▶ _Task brief_
For each line of the listing, output an exact copy.

========================================================================

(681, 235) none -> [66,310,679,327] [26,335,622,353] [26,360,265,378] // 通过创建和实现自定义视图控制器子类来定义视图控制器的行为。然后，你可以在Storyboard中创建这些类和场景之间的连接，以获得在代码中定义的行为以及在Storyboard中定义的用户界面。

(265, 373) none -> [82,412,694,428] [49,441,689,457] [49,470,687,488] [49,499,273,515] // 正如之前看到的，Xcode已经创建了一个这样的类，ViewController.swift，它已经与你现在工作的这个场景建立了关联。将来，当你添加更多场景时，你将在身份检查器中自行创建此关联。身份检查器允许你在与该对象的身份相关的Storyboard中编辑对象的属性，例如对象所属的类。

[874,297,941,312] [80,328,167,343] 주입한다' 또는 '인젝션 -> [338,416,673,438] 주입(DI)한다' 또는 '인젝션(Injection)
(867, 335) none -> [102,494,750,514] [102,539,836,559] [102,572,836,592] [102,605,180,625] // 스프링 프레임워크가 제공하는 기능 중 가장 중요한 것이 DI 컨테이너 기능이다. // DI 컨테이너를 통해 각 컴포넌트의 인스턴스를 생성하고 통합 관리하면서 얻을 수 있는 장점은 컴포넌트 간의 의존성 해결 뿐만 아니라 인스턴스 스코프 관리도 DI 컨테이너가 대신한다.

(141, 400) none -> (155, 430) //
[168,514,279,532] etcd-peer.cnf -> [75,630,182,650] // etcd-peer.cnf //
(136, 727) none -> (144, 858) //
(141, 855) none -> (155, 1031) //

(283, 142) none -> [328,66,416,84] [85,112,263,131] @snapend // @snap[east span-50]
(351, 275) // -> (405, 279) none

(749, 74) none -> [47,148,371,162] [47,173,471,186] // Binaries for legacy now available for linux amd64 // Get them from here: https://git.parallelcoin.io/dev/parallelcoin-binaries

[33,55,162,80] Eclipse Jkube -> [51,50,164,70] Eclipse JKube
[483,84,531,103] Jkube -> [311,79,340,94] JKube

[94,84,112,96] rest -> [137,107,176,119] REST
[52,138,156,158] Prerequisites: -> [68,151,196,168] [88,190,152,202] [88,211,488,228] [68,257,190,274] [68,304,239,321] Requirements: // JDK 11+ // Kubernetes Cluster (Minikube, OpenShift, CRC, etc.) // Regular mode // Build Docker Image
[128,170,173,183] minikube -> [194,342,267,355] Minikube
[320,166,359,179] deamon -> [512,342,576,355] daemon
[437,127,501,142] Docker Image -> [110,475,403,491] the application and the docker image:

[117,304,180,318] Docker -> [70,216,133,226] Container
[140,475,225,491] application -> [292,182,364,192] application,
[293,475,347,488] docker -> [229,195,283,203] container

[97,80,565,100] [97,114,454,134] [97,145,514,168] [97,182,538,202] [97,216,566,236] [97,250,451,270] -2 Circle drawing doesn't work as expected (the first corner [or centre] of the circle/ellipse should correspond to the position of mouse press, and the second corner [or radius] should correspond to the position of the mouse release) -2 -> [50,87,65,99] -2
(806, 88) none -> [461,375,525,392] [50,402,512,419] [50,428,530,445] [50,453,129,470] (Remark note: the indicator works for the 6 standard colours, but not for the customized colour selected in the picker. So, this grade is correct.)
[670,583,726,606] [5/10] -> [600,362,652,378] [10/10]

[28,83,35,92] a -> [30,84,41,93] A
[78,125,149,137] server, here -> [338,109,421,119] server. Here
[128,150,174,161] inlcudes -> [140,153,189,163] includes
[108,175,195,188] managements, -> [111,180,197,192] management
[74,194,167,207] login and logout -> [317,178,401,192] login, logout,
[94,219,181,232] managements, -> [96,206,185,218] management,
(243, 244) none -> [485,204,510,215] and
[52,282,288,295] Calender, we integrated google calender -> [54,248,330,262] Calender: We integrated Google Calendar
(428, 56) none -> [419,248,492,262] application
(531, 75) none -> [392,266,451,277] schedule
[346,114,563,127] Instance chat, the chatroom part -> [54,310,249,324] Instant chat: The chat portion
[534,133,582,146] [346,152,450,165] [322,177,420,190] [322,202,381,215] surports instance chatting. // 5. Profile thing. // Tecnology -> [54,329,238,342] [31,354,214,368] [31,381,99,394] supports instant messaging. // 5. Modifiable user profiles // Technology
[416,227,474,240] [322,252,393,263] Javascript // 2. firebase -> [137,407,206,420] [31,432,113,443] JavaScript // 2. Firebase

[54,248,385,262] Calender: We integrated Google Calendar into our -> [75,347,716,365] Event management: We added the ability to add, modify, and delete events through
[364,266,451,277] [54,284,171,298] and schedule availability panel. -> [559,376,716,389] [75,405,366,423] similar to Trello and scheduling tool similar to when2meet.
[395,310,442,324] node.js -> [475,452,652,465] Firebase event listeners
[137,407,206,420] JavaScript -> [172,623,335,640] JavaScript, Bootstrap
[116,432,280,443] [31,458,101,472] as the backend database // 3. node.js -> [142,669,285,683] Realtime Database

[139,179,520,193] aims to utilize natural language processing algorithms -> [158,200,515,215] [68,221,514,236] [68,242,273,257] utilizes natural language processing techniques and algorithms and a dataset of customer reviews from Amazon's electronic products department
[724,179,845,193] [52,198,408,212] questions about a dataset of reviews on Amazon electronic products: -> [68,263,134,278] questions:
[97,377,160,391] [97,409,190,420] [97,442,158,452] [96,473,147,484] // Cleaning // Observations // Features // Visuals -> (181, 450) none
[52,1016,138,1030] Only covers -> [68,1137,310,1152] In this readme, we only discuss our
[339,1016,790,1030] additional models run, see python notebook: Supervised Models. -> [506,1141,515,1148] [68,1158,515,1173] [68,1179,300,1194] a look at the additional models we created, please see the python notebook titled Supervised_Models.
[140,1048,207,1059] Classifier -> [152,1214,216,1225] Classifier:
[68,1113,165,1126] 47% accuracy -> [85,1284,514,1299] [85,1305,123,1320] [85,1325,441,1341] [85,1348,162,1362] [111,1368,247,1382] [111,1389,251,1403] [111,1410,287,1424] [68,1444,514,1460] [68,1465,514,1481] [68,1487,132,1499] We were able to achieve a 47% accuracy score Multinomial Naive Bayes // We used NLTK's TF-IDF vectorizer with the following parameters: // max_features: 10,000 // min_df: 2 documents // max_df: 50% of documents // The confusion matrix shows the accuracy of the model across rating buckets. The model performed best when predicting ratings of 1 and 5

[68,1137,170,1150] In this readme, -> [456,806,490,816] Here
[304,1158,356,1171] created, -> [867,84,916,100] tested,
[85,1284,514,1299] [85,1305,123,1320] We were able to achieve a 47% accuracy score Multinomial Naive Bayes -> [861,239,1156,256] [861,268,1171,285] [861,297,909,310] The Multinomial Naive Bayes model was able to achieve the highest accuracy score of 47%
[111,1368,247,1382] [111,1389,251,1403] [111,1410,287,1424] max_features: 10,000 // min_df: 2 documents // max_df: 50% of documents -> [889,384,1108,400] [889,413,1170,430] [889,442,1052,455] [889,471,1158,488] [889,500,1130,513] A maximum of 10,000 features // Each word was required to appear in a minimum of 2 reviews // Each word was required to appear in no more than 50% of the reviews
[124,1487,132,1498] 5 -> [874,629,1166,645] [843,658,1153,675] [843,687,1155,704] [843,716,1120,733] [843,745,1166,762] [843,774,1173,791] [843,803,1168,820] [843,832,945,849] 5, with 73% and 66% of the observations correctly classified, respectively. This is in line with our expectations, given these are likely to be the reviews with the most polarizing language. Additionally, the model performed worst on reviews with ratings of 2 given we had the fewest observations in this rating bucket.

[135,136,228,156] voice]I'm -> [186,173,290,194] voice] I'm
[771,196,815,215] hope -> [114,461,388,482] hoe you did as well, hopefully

========================================================================

▶ _Result for this task_
(681, 235) none -> [66,310,679,327] [26,335,622,353] [26,360,265,378] // 通过创建和实现自定义视图控制器子类来定义视图控制器的行为。然后，你可以在Storyboard中创建这些类和场景之间的连接，以获得在代码中定义的行为以及在Storyboard中定义的用户界面。

(265, 373) none -> [82,412,694,428] [49,441,689,457] [49,470,687,488] [49,499,273,515] // 正如之前看到的，Xcode已经创建了一个这样的类，ViewController.swift，它已经与你现在工作的这个场景建立了关联。将来，当你添加更多场景时，你将在身份检查器中自行创建此关联。身份检查器允许你在与该对象的身份相关的Storyboard中编辑对象的属性，例如对象所属的类。

[874,297,941,312] [80,328,167,343] 주입한다' 또는 '인젝션 -> [338,416,673,438] 주입(DI)한다' 또는 '인젝션(Injection)
(867, 335) none -> [102,494,750,514] [102,539,836,559] [102,572,836,592] [102,605,180,625] // 스프링 프레임워크가 제공하는 기능 중 가장 중요한 것이 DI 컨테이너 기능이다. // DI 컨테이너를 통해 각 컴포넌트의 인스턴스를 생성하고 통합 관리하면서 얻을 수 있는 장점은 컴포넌트 간의 의존성 해결 뿐만 아니라 인스턴스 스코프 관리도 DI 컨테이너가 대신한다.

(141, 400) none -> (155, 430) //
[168,514,279,532] etcd-peer.cnf -> [75,630,182,650] // etcd-peer.cnf //
(136, 727) none -> (144, 858) //
(141, 855) none -> (155, 1031) //

(283, 142) none -> [328,66,416,84] [85,112,263,131] @snapend // @snap[east span-50]
(351, 275) // -> (405, 279) none

(749, 74) none -> [47,148,371,162] [47,173,471,186] // Binaries for legacy now available for linux amd64 // Get them from here: https://git.parallelcoin.io/dev/parallelcoin-binaries

[33,55,162,80] Eclipse Jkube -> [51,50,164,70] Eclipse JKube
[483,84,531,103] Jkube -> [311,79,340,94] JKube

[94,84,112,96] rest -> [137,107,176,119] REST
[52,138,156,158] Prerequisites: -> [68,151,196,168] [88,190,152,202] [88,211,488,228] [68,257,190,274] [68,304,239,321] Requirements: // JDK 11+ // Kubernetes Cluster (Minikube, OpenShift, CRC, etc.) // Regular mode // Build Docker Image
[128,170,173,183] minikube -> [194,342,267,355] Minikube
[320,166,359,179] deamon -> [512,342,576,355] daemon
[437,127,501,142] Docker Image -> [110,475,403,491] the application and the docker image:

[117,304,180,318] Docker -> [70,216,133,226] Container
[140,475,225,491] application -> [292,182,364,192] application,
[293,475,347,488] docker -> [229,195,283,203] container

[97,80,565,100] [97,114,454,134] [97,145,514,168] [97,182,538,202] [97,216,566,236] [97,250,451,270] -2 Circle drawing doesn't work as expected (the first corner [or centre] of the circle/ellipse should correspond to the position of mouse press, and the second corner [or radius] should correspond to the position of the mouse release) -2 -> [50,87,65,99] -2
(806, 88) none -> [461,375,525,392] [50,402,512,419] [50,428,530,445] [50,453,129,470] (Remark note: the indicator works for the 6 standard colours, but not for the customized colour selected in the picker. So, this grade is correct.)
[670,583,726,606] [5/10] -> [600,362,652,378] [10/10]

[28,83,35,92] a -> [30,84,41,93] A
[78,125,149,137] server, here -> [338,109,421,119] server. Here
[128,150,174,161] inlcudes -> [140,153,189,163] includes
[108,175,195,188] managements, -> [111,180,197,192] management
[74,194,167,207] login and logout -> [317,178,401,192] login, logout,
[94,219,181,232] managements, -> [96,206,185,218] management,
(243, 244) none -> [485,204,510,215] and
[52,282,288,295] Calender, we integrated google calender -> [54,248,330,262] Calender: We integrated Google Calendar
(428, 56) none -> [419,248,492,262] application
(531, 75) none -> [392,266,451,277] schedule
[346,114,563,127] Instance chat, the chatroom part -> [54,310,249,324] Instant chat: The chat portion
[534,133,582,146] [346,152,450,165] [322,177,420,190] [322,202,381,215] surports instance chatting. // 5. Profile thing. // Tecnology -> [54,329,238,342] [31,354,214,368] [31,381,99,394] supports instant messaging. // 5. Modifiable user profiles // Technology
[416,227,474,240] [322,252,393,263] Javascript // 2. firebase -> [137,407,206,420] [31,432,113,443] JavaScript // 2. Firebase

[54,248,385,262] Calender: We integrated Google Calendar into our -> [75,347,716,365] Event management: We added the ability to add, modify, and delete events through
[364,266,451,277] [54,284,171,298] and schedule availability panel. -> [559,376,716,389] [75,405,366,423] similar to Trello and scheduling tool similar to when2meet.
[395,310,442,324] node.js -> [475,452,652,465] Firebase event listeners
[137,407,206,420] JavaScript -> [172,623,335,640] JavaScript, Bootstrap
[116,432,280,443] [31,458,101,472] as the backend database // 3. node.js -> [142,669,285,683] Realtime Database

[139,179,520,193] aims to utilize natural language processing algorithms -> [158,200,515,215] [68,221,514,236] [68,242,273,257] utilizes natural language processing techniques and algorithms and a dataset of customer reviews from Amazon's electronic products department
[724,179,845,193] [52,198,408,212] questions about a dataset of reviews on Amazon electronic products: -> [68,263,134,278] questions:
[97,377,160,391] [97,409,190,420] [97,442,158,452] [96,473,147,484] // Cleaning // Observations // Features // Visuals -> (181, 450) none
[52,1016,138,1030] Only covers -> [68,1137,310,1152] In this readme, we only discuss our
[339,1016,790,1030] additional models run, see python notebook: Supervised Models. -> [506,1141,515,1148] [68,1158,515,1173] [68,1179,300,1194] a look at the additional models we created, please see the python notebook titled Supervised_Models.
[140,1048,207,1059] Classifier -> [152,1214,216,1225] Classifier:
[68,1113,165,1126] 47% accuracy -> [85,1284,514,1299] [85,1305,123,1320] [85,1325,441,1341] [85,1348,162,1362] [111,1368,247,1382] [111,1389,251,1403] [111,1410,287,1424] [68,1444,514,1460] [68,1465,514,1481] [68,1487,132,1499] We were able to achieve a 47% accuracy score Multinomial Naive Bayes // We used NLTK's TF-IDF vectorizer with the following parameters: // max_features: 10,000 // min_df: 2 documents // max_df: 50% of documents // The confusion matrix shows the accuracy of the model across rating buckets. The model performed best when predicting ratings of 1 and 5

[68,1137,170,1150] In this readme, -> [456,806,490,816] Here
[304,1158,356,1171] created, -> [867,84,916,100] tested,
[85,1284,514,1299] [85,1305,123,1320] We were able to achieve a 47% accuracy score Multinomial Naive Bayes -> [861,239,1156,256] [861,268,1171,285] [861,297,909,310] The Multinomial Naive Bayes model was able to achieve the highest accuracy score of 47%
[111,1368,247,1382] [111,1389,251,1403] [111,1410,287,1424] max_features: 10,000 // min_df: 2 documents // max_df: 50% of documents -> [889,384,1108,400] [889,413,1170,430] [889,442,1052,455] [889,471,1158,488] [889,500,1130,513] A maximum of 10,000 features // Each word was required to appear in a minimum of 2 reviews // Each word was required to appear in no more than 50% of the reviews
[124,1487,132,1498] 5 -> [874,629,1166,645] [843,658,1153,675] [843,687,1155,704] [843,716,1120,733] [843,745,1166,762] [843,774,1173,791] [843,803,1168,820] [843,832,945,849] 5, with 73% and 66% of the observations correctly classified, respectively. This is in line with our expectations, given these are likely to be the reviews with the most polarizing language. Additionally, the model performed worst on reviews with ratings of 2 given we had the fewest observations in this rating bucket.

[135,136,228,156] voice]I'm -> [186,173,290,194] voice] I'm
[771,196,815,215] hope -> [114,461,388,482] hoe you did as well, hopefully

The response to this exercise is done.